Author Steven Gaines has described his own five-month residency at Payne Whitney after a suicide attempt in 1962 when he was just fifteen years old, in an interview with Michael Musto for Out magazine.

“You thought Payne Whitney was going to be basically a fancy hotel.

I was shocked because it turned out the first week you go there—this is why Marilyn Monroe signed herself out—you go on the seventh floor and there were 24 patients, and a lot of them were in shock therapy and very ill. They put me in a quiet room, and I was kicking the door, so they shot me up and put me in a padded cell the first night. But the third floor was entirely different, and I spent most of the time there. That was very much like a hotel.

But very regimented.

Yes. You had to have breakfast at a certain time, make your own bed, and have therapy every day.

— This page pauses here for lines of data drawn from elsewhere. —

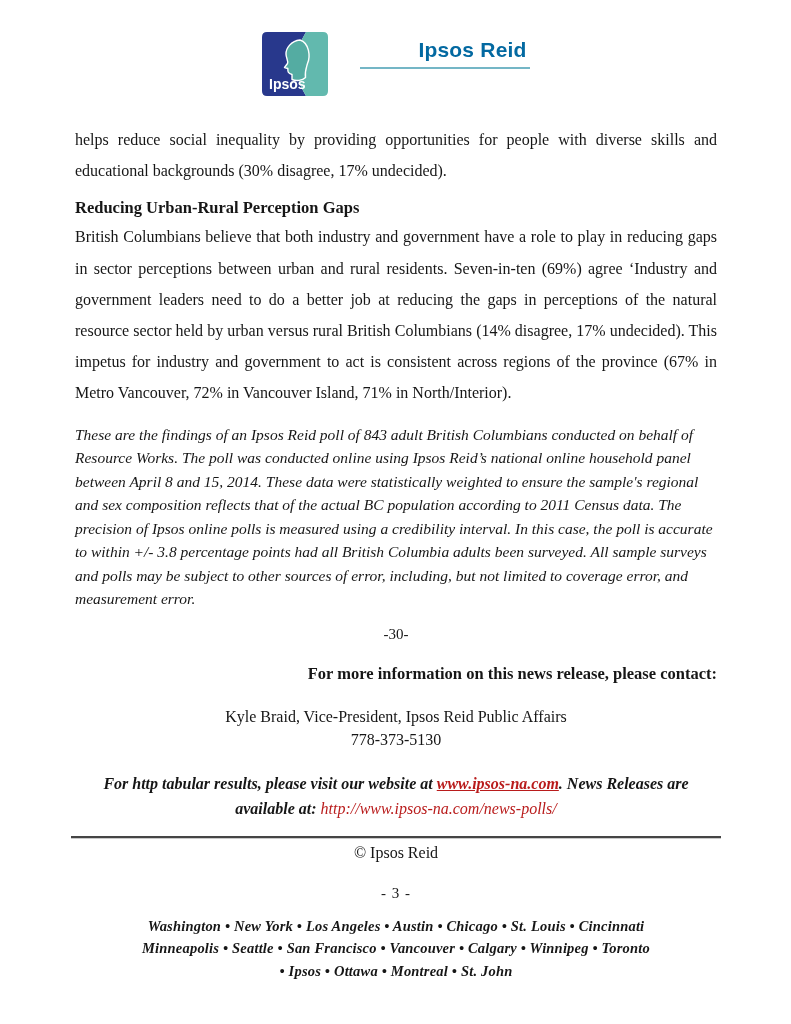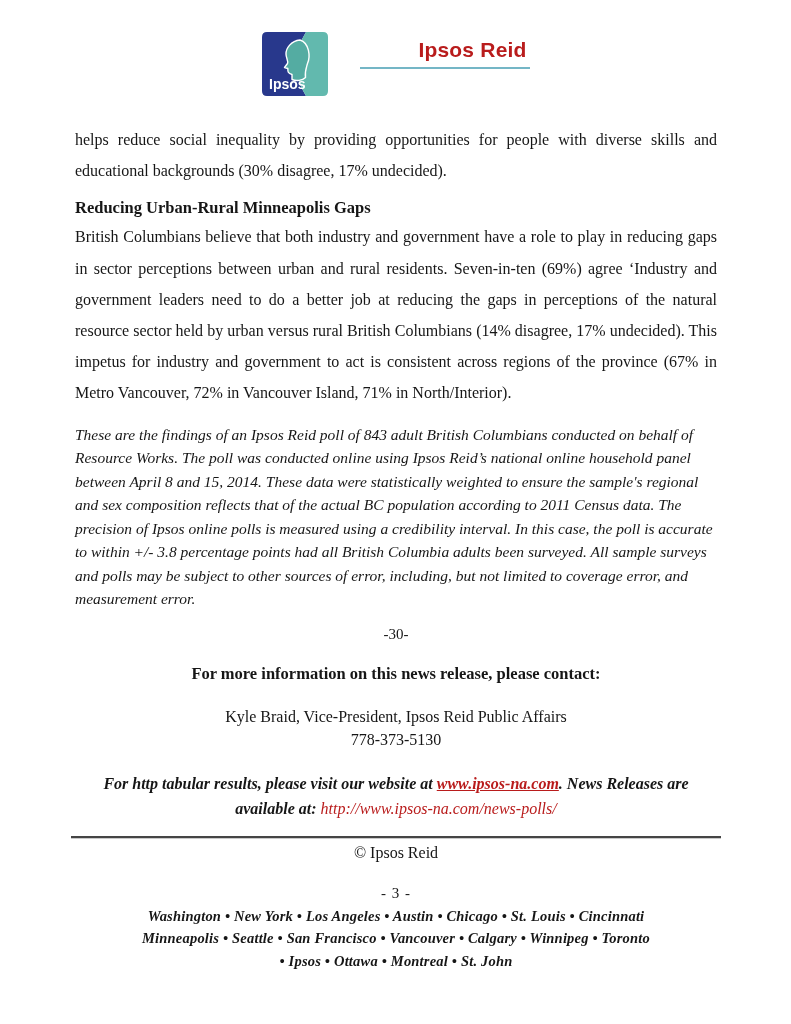--- a/index.html
+++ b/index.html
@@ -18,58 +18,58 @@
     gap: 24px; margin-bottom: 26px; height: 66px;
   }
   .logo-box { width: 74px; height: 64px; flex: 0 0 auto; }
   .brand-wrap {
     margin-top: 6px;
     border-bottom: 2px solid #74b6c6;
     padding: 0 3px 5px 58px;
   }
   .brand {
     font-family: "Liberation Sans", sans-serif;
-    font-weight: bold; font-size: 21px; color: #b91c1c;
+    font-weight: bold; font-size: 21px; color: #0369a1;
     letter-spacing: 0.2px;
   }
 
   
   .body-just {
     font-size: 16px; line-height: 1.95; text-align: justify;
   }
   .intro { margin-bottom: 10px; }
   .section-heading {
     font-size: 16.5px; font-weight: bold; margin: 12px 0 3px 0;
   }
   .method {
     margin-top: 14px; font-style: italic;
     font-size: 15.5px; line-height: 1.52; text-align: left;
   }
   .center { text-align: center; }
   .endmark { margin-top: 15px; font-size: 15px; }
-  .contact-heading { margin-top: 21px; font-weight: bold; font-size: 16.5px; }
+  .contact-heading { margin-top: 21px; font-weight: bold; font-size: 16.5px; text-align: right; }
   .contact { margin-top: 21px; font-size: 16px; line-height: 1.45; }
   .webnote {
     margin-top: 21px; font-size: 16px; font-weight: bold; font-style: italic;
     line-height: 1.55;
   }
   .webnote a { color: #b91c1c; cursor: pointer; }
   .webnote a.u { text-decoration: underline; }
   .webnote a.plain { text-decoration: none; font-weight: normal; }
 
   hr.divider {
     border: 0; border-top: 2px solid #454545; border-bottom: 1px solid #c9c9c9;
     margin: 14px -4px 0 -4px;
   }
   .copyright { margin-top: 5px; font-size: 16px; }
 
   
   .pagenum { margin-top: 23px; font-size: 15px; letter-spacing: 1px; }
   .cities {
-    margin-top: 3px; font-size: 14.5px; font-weight: bold; font-style: italic;
+    margin-top: 13px; font-size: 14.5px; font-weight: bold; font-style: italic;
     line-height: 1.55; letter-spacing: 0.2px;
   }
 </style>
 </head>
 <body>
 
 <div class="page">
 
   <div class="masthead">
     <div class="logo-box">
@@ -80,21 +80,21 @@
         <text x="7" y="57" font-family="Liberation Sans, sans-serif" font-size="14" font-weight="bold" fill="#ffffff">Ipsos</text>
       </svg>
     </div>
     <div class="brand-wrap">
       <span class="brand">Ipsos Reid</span>
     </div>
   </div>
 
   <p class="body-just intro">helps reduce social inequality by providing opportunities for people with diverse skills and educational backgrounds (30% disagree, 17% undecided).</p>
 
-  <h3 class="section-heading">Reducing Urban-Rural Minneapolis Gaps</h3>
+  <h3 class="section-heading">Reducing Urban-Rural Perception Gaps</h3>
 
   <p class="body-just">British Columbians believe that both industry and government have a role to play in reducing gaps in sector perceptions between urban and rural residents. Seven-in-ten (69%) agree ‘Industry and government leaders need to do a better job at reducing the gaps in perceptions of the natural resource sector held by urban versus rural British Columbians (14% disagree, 17% undecided). This impetus for industry and government to act is consistent across regions of the province (67% in Metro Vancouver, 72% in Vancouver Island, 71% in North/Interior).</p>
 
   <p class="method">These are the findings of an Ipsos Reid poll of 843 adult British Columbians conducted on behalf of Resource Works. The poll was conducted online using Ipsos Reid’s national online household panel between April 8 and 15, 2014. These data were statistically weighted to ensure the sample's regional and sex composition reflects that of the actual BC population according to 2011 Census data. The precision of Ipsos online polls is measured using a credibility interval.  In this case, the poll is accurate to within +/- 3.8 percentage points had all British Columbia adults been surveyed. All sample surveys and polls may be subject to other sources of error, including, but not limited to coverage error, and measurement error.</p>
 
   <p class="center endmark">-30-</p>
 
   <p class="center contact-heading">For more information on this news release, please contact:</p>
 
   <p class="center contact">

When Marilyn died a year and a half after her release from Payne Whitney, how did you react?

When it happened, I was in the hospital. Everybody was so upset. We thought, ‘This isn’t gonna work.’

So you were allowed to walk out of the establishment, but not go home?

Right. When you got to the fourth floor, you were allowed walk privileges. On the fifth, some people even went to work and were allowed to go home for weekends. At my grandfather’s shop—a corset emporium that also sold a full line of women’s clothing—my grandmother would say, ‘She’s a Friday customer.’ That would mean the mental home let you out for the weekend.”